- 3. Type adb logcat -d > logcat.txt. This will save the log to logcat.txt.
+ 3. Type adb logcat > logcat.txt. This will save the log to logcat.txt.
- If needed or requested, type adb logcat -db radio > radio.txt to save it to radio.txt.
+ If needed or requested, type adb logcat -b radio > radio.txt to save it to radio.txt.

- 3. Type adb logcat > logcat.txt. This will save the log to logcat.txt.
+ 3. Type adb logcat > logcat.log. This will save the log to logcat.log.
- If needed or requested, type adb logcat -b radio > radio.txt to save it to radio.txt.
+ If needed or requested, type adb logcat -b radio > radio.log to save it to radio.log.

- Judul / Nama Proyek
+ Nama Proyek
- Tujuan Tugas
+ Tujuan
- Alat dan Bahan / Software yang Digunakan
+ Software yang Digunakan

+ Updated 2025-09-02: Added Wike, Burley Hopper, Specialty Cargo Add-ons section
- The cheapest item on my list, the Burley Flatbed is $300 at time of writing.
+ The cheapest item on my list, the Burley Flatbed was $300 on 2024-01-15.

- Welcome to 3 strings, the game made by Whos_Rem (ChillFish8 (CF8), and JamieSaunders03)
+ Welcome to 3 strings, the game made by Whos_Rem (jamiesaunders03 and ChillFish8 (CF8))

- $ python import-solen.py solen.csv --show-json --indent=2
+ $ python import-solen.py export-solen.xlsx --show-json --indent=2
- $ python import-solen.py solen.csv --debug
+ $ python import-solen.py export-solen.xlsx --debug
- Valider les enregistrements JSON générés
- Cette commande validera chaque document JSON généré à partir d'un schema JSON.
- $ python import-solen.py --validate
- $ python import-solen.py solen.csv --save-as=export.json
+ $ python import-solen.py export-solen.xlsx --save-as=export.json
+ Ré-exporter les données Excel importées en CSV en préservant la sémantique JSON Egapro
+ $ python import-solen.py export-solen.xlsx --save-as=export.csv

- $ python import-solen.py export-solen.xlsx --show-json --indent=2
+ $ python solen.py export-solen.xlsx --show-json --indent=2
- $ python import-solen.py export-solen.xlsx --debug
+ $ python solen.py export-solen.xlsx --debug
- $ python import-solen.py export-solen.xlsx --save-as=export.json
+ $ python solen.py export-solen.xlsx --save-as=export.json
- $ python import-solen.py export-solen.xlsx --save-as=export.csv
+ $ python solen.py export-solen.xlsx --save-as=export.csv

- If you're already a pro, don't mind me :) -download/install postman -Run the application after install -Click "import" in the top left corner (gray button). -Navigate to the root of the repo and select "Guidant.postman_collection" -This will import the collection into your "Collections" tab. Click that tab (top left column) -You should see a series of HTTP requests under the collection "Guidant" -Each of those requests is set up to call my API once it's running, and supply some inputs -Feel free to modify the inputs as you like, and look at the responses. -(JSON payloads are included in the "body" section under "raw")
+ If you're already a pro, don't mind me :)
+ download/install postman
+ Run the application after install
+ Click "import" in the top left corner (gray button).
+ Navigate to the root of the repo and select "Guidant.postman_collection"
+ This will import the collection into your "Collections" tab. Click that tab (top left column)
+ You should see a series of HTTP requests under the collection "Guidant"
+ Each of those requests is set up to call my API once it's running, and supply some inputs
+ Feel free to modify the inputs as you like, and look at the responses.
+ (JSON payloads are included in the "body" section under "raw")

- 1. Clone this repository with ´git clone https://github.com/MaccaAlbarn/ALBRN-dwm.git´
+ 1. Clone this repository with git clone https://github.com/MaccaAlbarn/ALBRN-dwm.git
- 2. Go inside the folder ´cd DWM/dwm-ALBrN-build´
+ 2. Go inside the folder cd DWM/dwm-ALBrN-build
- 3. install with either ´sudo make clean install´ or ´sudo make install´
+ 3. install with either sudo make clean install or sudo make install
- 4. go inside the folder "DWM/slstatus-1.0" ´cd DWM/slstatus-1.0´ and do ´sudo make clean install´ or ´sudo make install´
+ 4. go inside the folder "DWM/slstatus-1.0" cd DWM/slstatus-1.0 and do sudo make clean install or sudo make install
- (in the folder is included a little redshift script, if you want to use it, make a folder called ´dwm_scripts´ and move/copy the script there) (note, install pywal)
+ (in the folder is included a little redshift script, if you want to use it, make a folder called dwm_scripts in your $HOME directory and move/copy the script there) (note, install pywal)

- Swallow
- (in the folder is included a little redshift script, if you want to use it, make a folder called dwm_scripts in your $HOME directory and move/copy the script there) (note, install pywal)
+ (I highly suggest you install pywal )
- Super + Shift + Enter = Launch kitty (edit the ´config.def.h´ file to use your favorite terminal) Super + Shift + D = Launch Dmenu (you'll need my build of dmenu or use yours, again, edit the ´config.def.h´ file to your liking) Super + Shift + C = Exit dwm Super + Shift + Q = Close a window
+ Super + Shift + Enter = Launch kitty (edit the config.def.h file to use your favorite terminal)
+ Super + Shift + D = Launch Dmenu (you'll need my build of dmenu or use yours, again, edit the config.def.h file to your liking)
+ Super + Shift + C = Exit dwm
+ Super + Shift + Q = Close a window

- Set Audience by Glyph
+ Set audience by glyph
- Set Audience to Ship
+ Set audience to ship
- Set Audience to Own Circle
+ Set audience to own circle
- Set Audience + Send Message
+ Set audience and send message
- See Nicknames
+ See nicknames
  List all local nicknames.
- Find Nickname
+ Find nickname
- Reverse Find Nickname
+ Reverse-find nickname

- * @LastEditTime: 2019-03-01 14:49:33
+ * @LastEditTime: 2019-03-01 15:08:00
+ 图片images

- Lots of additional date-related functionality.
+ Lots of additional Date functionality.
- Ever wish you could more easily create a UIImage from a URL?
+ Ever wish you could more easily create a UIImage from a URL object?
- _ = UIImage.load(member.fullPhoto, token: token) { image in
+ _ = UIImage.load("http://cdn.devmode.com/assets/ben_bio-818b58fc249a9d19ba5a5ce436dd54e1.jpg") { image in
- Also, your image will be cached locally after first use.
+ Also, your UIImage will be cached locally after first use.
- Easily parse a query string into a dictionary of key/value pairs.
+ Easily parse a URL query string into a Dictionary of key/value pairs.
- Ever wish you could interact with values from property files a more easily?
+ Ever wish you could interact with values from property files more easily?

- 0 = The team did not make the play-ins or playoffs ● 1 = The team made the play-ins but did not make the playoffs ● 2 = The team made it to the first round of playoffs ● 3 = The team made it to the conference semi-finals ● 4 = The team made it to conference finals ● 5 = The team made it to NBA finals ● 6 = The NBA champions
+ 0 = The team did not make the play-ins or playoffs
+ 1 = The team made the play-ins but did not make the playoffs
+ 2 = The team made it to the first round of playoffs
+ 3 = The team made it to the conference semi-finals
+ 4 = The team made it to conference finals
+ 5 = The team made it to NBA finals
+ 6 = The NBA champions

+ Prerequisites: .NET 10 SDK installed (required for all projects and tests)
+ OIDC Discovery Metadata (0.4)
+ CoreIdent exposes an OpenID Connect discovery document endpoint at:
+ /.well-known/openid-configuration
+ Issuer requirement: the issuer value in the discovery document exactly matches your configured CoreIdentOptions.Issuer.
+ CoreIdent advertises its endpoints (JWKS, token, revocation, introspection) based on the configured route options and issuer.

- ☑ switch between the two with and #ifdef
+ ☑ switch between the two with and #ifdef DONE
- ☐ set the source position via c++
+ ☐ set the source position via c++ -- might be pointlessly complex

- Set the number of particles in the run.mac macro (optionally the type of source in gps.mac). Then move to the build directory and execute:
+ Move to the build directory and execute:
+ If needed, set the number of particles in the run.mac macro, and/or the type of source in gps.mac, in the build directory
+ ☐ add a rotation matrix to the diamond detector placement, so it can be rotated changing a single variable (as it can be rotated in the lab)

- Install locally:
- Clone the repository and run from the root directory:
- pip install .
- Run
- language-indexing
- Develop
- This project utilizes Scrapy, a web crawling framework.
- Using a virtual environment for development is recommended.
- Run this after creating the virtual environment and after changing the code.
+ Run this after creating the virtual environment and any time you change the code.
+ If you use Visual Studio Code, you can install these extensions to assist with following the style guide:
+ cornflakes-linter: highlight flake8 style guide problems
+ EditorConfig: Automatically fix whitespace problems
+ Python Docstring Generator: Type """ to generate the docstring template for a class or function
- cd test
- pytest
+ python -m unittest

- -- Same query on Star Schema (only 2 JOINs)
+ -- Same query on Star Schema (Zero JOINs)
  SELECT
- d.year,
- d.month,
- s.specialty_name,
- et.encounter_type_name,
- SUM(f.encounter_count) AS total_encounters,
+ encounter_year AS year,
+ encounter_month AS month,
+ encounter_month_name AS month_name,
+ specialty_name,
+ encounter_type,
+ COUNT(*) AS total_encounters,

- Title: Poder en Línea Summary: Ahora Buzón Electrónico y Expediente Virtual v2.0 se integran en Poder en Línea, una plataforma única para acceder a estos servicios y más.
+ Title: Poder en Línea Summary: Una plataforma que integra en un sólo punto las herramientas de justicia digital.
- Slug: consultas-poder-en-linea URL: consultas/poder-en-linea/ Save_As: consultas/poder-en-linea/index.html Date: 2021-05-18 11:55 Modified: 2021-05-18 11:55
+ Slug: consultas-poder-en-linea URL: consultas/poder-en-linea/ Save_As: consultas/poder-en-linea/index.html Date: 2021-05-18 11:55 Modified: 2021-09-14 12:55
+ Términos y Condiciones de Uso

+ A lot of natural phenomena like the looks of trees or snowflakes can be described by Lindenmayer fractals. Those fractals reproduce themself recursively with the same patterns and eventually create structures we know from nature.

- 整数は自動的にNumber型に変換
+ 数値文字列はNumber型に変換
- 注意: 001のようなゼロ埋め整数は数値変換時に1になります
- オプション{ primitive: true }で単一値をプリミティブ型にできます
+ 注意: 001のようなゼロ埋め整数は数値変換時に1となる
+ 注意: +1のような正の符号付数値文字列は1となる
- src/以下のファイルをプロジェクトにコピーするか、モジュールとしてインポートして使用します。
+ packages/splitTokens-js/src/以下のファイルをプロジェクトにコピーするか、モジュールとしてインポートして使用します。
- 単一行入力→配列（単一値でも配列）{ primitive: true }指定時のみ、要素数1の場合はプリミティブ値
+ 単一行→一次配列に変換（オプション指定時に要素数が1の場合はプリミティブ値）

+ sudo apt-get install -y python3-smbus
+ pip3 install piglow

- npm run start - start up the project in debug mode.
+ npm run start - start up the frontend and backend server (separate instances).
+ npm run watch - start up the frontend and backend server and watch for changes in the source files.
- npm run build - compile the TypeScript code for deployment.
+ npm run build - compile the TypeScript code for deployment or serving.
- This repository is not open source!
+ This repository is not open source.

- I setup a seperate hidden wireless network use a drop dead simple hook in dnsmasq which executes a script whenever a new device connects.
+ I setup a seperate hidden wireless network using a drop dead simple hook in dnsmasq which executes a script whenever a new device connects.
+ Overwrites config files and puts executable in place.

^^^^^^^^^^^^^^^^

What you have to do:
Using the entries, return every line where the word "redshift" can be found.

Solution to this exercise:
- (in the folder is included a little redshift script, if you want to use it, make a folder called ´dwm_scripts´ and move/copy the script there) (note, install pywal)
+ (in the folder is included a little redshift script, if you want to use it, make a folder called dwm_scripts in your $HOME directory and move/copy the script there) (note, install pywal)
- (in the folder is included a little redshift script, if you want to use it, make a folder called dwm_scripts in your $HOME directory and move/copy the script there) (note, install pywal)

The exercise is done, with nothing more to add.